There are two main types of lamp used to provide interior lighting. The first of these is the incandescent light - the traditional 'light-bulb' - which consists of a thin piece of wire (a filament) sealed into a glass case along with a special gas. When electricity passes through the wire it glows, giving off light and infrared radiation (which we feel as heat). The second type is a fluorescent tube, which is again a glass tube filled with gas. This tube has two electrodes, one at either end, and as electrons fly from one end to the other they excite the gas which then gives off electromagnetic energy. Some of this energy is in the form of visible light, some of it is invisible. The name of the tube comes about because they have a fluorescent coating on the inside which absorbs this invisible radiation, and then emits radiation in the form of light.

Colour rendering properties

There are two main areas where there are differences between the light produced by these three light sources, the sun, the incandescent lamp and the fluorescent tube. The first is in the relative amounts of radiation that each emits. The sun emits roughly equally across the visible spectrum, the lamp emits more radiation the higher the wavelength, and the fluorescent tube emits unevenly across the spectrum. It is worth mentioning one further lamp here, the sodium street-lamp, because these are often monochromatic, that is they only emit light at a single wavelength, sodium yellow. Because of the different spectral compositions of the sources, colours of things that we look at under each source can appear different. This is worth remembering when performing any colour-critical task, such as choosing clothes or doing inspection work. Have you noticed that under sodium street-lamps everything looks a dim shade of yellow and no other colours are visible? 

The following two photographs were taken of the same bathroom interior walls and ceiling. In the first picture the room is lit only by artificial halogen lamps, and there is little difference seen in the colour of the walls and the ceiling. In the second, the room is lit by daylight, which has a broader spectrum and provides better colour rendering, and the colour difference between the wall and ceiling is quite apparent. 

Time properties

When a light is flashed at a slow rate, 10 or 20 times per second, it appears to flicker. As the flash rate increases the flickering appearance decreases, until eventually the light appears to be steady. Both the sun and an incandescent lamp produce light which is essentially uniform, whereas the amount of light produced by a fluorescent tube (like that produced by a television or a VDU) varies rapidly. Usually the frequency of this flicker is so fast that the eye can't follow it, and the light appears to be steady. When a tube gets old, however, it may produce some slower flicker and this can often be seen by eye. 

As well as affecting the eye, a flickering lamp can alter the appearance of an object that the eye is viewing. A similar effect can be seen in television or films where a wheel (for example, a wagon wheel in a western) appears to stop moving, or even go backwards. This happens because the camera does not make a continuous record of the scene, but takes a number of pictures in rapid succession.
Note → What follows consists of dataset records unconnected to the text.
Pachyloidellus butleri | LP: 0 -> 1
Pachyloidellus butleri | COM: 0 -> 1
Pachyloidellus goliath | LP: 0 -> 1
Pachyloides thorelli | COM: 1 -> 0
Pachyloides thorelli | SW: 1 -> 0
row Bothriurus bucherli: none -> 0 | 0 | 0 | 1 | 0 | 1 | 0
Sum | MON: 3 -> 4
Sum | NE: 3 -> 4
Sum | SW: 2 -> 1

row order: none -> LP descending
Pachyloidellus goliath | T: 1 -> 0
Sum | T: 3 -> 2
Because each is similar to the previous picture, and they are shown in quick succession, the eye sees the film as continuous movement. 

The following pictures show two successive frames of a cinema film. The wheel has rotated clockwise between frames, and the red and blue spokes have moved round ('forward'). In the second frame, the original position of the red spoke is shown as a dashed line, and you can see that the blue spoke is closer to this than the solid red spoke. Your eye sees this (blue) spoke as if it were the original (red) spoke. Therefore, it appears that the wheel has moved anti-clockwise (backwards) rather than clockwise (forwards). This will only happen if the wheel moves round at less than one spoke-distance between successive frames.


 

 

 
Legal requirements for lighting

Use of lighting products is governed by the Electricity at Work Regulations. New lighting installations in areas using display screen equipment (DSE) must also comply with Health & Safety (Display Screen Equipment) Regulations. Good lighting is considered as contributing to health and safety at work, and the HSE has produced a Lighting at Work guide (HSG38, available from www.hse.gov.uk), which is aimed at employers, safety officers, and those involved in the design, installation and maintenance of lighting systems.
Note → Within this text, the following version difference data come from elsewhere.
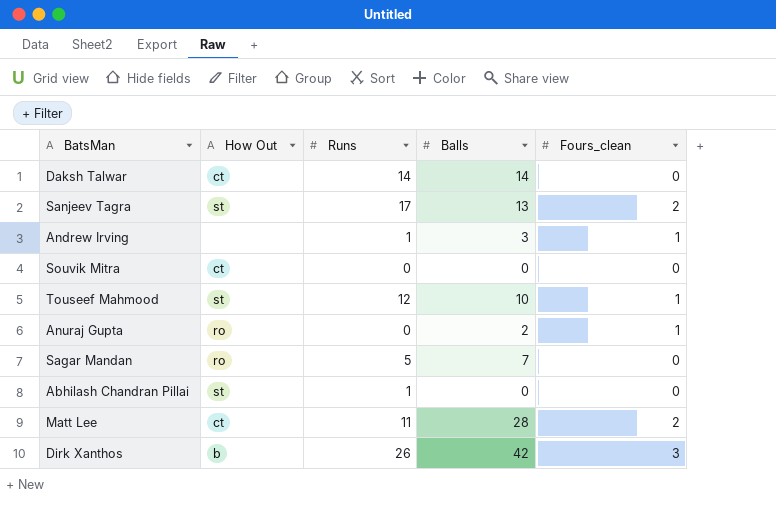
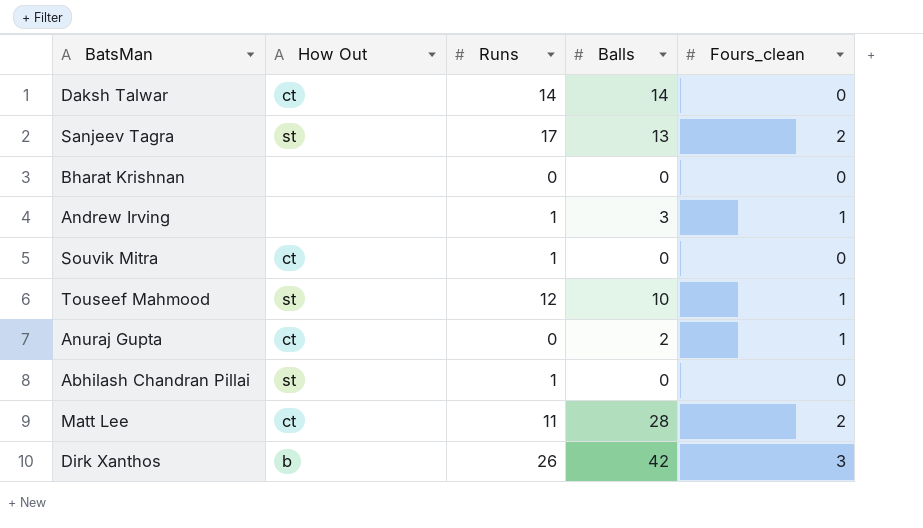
row Sagar Mandan: ro | 5 | 7 | 0 -> none
row Bharat Krishnan: none -> none | 0 | 0 | 0
Souvik Mitra | Runs: 0 -> 1
Anuraj Gupta | How Out: ro -> ct

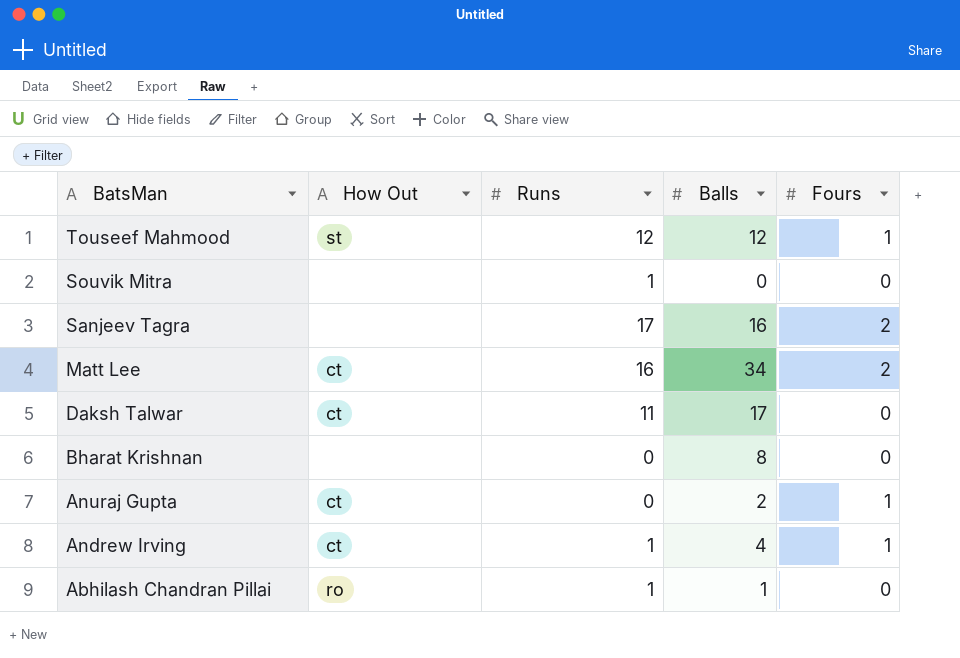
row order: none -> BatsMan descending
column name: Fours_clean -> Fours
row Dirk Xanthos: b | 26 | 42 | 3 -> none
Touseef Mahmood | Balls: 10 -> 12
Souvik Mitra | How Out: ct -> none
Sanjeev Tagra | How Out: st -> none
Sanjeev Tagra | Balls: 13 -> 16
Matt Lee | Runs: 11 -> 16
Matt Lee | Balls: 28 -> 34
Daksh Talwar | Runs: 14 -> 11
Daksh Talwar | Balls: 14 -> 17
Bharat Krishnan | Balls: 0 -> 8
Andrew Irving | How Out: none -> ct
Andrew Irving | Balls: 3 -> 4
Abhilash Chandran Pillai | How Out: st -> ro
Abhilash Chandran Pillai | Balls: 0 -> 1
To help ensure that that the regulatory requirements are met when designing spaces in which DSE is to be used, CIBSE, the Chartered Institution of Building Services Engineers, has published LG03: The visual environment for display screen use. The publication gives information about the background to the problems of using DSE in the working environment; the selection of the most appropriate lighting design solution for different situations; and detailed advice on the application of each lighting design technique. An update to LG3 has just been produced which takes into account new technology and changing standards. A further guide, LG07: Lighting for Offices, includes everything from lighting techniques, to areas with particular lighting needs. The guide also provides practical solutions to many of the problems encountered in the application of lighting within the office environment. All these guides are available from the Society of Light and Lighting at www.cibse.org.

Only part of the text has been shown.